The protruding structures on the sides of the buildings also referred to as “combs” serve only a decorative function. Guedes’ was known to have included strange animal-like features into his designs and was also inspired by Antoni Gaudi’s work as young man travelling through Barcelona.
A report by a South African architecture publication described the design elements of the building
This is an early use by Pancho of his signature “comb” feature. In this instance the fingers of the comb are square. In fact, no curves are employed in this design. The end faces are completely flat with the structural frame expressed. The front face is highly articulated. Strong shadows are formed by long horizontal deep recessed windows. The outer tips of the cantilever beams extend beyond the point of structural necessity and become façade elaborations.
The articulation of the facade becomes more obvious when the sun’s angle changes throughout the day. For instance, during the afternoon the sun’s rays project a strong light from a westerly direction causing shadow which highlight the three-dimensional mass of the building.

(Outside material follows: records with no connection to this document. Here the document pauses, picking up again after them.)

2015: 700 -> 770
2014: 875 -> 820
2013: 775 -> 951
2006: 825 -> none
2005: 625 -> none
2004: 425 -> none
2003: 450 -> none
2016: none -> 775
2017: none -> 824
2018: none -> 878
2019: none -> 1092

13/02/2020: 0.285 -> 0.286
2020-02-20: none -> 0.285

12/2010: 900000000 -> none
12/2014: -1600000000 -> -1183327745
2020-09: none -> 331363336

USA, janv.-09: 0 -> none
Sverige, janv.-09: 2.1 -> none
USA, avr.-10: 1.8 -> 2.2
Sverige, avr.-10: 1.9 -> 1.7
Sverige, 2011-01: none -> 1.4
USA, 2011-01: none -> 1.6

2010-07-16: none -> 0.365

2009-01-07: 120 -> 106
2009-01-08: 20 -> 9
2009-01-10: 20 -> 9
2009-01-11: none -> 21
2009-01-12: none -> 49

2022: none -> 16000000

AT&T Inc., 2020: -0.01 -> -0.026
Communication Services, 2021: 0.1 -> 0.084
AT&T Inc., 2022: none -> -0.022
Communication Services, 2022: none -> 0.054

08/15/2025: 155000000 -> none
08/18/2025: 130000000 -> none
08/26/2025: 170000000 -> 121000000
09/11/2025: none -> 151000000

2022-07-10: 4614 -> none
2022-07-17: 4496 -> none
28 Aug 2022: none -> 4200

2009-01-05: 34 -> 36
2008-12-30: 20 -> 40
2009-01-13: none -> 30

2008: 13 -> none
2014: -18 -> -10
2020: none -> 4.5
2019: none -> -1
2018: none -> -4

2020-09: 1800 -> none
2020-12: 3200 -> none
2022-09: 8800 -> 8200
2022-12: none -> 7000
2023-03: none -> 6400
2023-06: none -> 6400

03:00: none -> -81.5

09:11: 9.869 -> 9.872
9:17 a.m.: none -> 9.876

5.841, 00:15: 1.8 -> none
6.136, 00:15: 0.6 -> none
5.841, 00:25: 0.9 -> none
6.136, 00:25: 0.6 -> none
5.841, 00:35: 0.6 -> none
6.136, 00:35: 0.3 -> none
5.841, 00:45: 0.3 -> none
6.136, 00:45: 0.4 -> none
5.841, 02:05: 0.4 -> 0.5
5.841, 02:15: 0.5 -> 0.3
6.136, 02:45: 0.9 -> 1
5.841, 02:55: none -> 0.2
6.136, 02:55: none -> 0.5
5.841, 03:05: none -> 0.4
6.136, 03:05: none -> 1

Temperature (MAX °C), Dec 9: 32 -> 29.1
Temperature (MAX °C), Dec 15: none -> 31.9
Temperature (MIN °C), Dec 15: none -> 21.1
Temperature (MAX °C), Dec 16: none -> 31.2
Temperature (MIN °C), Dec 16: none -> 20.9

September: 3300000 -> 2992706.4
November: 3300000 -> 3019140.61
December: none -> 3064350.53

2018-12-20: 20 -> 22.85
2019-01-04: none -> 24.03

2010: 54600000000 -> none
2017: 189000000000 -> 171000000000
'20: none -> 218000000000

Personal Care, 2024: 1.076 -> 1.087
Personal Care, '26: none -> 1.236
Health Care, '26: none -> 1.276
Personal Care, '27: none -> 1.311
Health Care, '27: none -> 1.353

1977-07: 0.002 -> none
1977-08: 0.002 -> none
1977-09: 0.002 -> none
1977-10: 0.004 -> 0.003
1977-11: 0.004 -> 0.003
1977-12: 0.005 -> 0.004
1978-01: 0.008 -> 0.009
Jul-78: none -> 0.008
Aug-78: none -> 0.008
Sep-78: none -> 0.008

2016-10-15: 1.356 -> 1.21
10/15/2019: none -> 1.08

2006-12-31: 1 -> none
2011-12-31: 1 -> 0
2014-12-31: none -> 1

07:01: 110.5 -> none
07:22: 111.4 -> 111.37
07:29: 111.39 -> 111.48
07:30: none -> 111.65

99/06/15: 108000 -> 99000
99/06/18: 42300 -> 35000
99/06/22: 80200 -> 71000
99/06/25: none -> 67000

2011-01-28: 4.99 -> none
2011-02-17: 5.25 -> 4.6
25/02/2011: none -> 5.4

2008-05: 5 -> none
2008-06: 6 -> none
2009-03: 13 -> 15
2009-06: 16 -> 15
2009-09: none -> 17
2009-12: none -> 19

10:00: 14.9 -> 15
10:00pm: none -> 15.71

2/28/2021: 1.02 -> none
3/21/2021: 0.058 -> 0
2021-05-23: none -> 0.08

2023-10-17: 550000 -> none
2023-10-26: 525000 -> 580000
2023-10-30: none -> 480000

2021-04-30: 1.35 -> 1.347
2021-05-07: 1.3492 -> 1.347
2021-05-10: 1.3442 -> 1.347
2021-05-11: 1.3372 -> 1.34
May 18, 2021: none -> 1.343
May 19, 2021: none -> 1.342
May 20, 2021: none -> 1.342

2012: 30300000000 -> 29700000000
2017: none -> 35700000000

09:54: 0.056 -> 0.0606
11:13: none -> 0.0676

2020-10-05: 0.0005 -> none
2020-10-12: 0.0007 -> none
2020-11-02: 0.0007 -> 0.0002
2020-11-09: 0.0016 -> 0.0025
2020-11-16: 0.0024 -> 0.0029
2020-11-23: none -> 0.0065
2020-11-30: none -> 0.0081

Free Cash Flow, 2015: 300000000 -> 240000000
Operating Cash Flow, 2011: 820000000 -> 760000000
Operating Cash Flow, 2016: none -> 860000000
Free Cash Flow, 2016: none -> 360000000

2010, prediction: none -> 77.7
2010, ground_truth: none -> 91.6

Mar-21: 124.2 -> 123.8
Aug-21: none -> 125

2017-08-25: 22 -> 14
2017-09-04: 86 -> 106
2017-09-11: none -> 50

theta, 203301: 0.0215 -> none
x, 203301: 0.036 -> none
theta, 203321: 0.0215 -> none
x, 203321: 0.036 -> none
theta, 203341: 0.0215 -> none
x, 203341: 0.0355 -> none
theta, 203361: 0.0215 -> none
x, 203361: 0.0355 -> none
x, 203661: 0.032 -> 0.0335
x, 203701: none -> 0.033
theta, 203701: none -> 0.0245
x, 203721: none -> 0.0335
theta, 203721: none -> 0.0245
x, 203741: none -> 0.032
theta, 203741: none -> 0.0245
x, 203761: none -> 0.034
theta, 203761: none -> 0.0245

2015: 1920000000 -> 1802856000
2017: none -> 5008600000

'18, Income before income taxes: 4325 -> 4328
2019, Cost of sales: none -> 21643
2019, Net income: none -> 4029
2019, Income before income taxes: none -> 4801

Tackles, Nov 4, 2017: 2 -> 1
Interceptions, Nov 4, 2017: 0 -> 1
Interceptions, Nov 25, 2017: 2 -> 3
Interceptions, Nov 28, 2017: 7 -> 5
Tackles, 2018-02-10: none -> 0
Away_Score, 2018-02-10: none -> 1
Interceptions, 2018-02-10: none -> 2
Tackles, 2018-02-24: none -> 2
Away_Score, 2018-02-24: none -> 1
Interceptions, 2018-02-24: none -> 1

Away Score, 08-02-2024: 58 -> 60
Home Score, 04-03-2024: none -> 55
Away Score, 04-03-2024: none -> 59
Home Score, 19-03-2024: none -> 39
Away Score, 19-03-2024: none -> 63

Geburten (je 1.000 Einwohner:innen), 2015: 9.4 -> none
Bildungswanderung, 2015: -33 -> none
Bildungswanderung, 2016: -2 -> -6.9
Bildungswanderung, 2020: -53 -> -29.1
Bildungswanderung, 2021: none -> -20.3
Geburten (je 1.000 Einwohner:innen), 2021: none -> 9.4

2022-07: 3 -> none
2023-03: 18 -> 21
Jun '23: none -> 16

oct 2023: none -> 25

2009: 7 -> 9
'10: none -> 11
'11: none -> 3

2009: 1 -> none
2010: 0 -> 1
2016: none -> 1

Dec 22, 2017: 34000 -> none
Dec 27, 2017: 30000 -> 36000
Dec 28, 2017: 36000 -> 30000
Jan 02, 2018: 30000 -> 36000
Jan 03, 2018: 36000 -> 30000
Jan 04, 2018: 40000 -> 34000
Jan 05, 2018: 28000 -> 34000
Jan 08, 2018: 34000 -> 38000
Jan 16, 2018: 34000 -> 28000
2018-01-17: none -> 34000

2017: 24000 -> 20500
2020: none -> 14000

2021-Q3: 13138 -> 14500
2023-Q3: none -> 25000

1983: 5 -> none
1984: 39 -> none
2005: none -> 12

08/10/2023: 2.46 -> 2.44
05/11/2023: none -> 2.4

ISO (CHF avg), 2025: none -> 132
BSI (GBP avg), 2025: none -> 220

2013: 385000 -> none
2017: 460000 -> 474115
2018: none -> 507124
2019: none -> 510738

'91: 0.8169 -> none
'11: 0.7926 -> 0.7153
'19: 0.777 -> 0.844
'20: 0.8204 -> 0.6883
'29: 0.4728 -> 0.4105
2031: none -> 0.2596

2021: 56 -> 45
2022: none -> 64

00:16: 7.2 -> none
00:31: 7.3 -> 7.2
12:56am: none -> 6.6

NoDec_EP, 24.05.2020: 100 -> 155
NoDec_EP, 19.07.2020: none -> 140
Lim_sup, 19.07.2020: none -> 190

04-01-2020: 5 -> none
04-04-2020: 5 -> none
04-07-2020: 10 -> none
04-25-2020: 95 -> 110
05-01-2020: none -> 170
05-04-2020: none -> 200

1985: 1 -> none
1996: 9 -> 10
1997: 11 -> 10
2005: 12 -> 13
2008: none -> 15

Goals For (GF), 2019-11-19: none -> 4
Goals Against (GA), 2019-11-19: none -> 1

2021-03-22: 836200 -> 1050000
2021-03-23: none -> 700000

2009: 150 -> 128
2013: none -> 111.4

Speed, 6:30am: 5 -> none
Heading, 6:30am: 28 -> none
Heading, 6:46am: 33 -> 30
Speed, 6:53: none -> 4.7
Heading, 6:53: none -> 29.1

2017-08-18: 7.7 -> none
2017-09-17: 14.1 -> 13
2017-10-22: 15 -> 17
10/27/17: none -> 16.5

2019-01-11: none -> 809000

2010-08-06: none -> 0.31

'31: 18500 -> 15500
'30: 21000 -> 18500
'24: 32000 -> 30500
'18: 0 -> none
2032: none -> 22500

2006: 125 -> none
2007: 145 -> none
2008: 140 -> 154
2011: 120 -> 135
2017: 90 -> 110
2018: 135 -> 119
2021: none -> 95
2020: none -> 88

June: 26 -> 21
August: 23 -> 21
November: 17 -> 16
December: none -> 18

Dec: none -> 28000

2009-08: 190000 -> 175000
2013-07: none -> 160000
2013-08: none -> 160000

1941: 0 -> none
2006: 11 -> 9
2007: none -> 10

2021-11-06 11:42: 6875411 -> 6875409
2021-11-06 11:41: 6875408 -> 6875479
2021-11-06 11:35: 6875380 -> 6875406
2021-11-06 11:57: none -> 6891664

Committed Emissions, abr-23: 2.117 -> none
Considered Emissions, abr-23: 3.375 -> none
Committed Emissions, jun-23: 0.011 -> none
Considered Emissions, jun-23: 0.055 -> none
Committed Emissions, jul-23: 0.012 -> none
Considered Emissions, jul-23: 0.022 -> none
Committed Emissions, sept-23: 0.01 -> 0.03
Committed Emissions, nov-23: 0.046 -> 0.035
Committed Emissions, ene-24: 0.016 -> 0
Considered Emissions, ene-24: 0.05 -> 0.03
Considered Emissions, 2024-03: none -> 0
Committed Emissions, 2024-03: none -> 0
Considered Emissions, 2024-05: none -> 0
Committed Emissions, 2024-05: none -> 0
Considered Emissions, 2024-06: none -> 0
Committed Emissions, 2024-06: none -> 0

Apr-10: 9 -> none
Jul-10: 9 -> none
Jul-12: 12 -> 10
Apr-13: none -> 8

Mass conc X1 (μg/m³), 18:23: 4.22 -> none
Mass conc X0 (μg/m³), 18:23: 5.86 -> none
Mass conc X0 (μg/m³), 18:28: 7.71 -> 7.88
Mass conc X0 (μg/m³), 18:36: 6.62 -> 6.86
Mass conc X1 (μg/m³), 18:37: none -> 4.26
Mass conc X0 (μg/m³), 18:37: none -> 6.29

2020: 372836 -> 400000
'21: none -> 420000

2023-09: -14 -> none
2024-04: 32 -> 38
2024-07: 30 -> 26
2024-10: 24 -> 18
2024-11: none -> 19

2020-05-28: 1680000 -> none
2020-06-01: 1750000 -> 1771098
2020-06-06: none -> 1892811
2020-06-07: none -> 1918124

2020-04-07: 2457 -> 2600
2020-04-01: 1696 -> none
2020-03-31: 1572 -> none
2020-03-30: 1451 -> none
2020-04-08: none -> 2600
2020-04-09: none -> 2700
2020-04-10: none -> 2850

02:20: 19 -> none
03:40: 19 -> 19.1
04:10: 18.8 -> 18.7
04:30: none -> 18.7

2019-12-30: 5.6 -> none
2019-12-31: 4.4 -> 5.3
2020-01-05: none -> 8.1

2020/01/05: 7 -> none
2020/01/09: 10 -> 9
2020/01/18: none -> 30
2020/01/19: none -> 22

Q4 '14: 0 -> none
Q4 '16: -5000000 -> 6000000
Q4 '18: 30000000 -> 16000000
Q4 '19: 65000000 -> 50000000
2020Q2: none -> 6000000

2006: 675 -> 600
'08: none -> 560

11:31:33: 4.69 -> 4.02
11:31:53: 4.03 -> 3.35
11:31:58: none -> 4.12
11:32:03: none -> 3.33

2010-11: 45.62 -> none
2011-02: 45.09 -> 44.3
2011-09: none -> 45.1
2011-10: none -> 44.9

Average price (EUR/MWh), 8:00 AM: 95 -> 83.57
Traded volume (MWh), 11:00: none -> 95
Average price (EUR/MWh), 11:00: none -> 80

There appears to have been a dramatic change in the building’s facade after Mozambique’s independence. This refers not only to the commercialization of the former garage level but also changes to the plastering and windows.
One cannot help but notice that a structure built in the mid-fifties had to have been inspired by the craze of the jet-engine era. In fact, Guedes did conceive of another private dwelling known as the “Aeroplane House” during this time not far from the Prometheus.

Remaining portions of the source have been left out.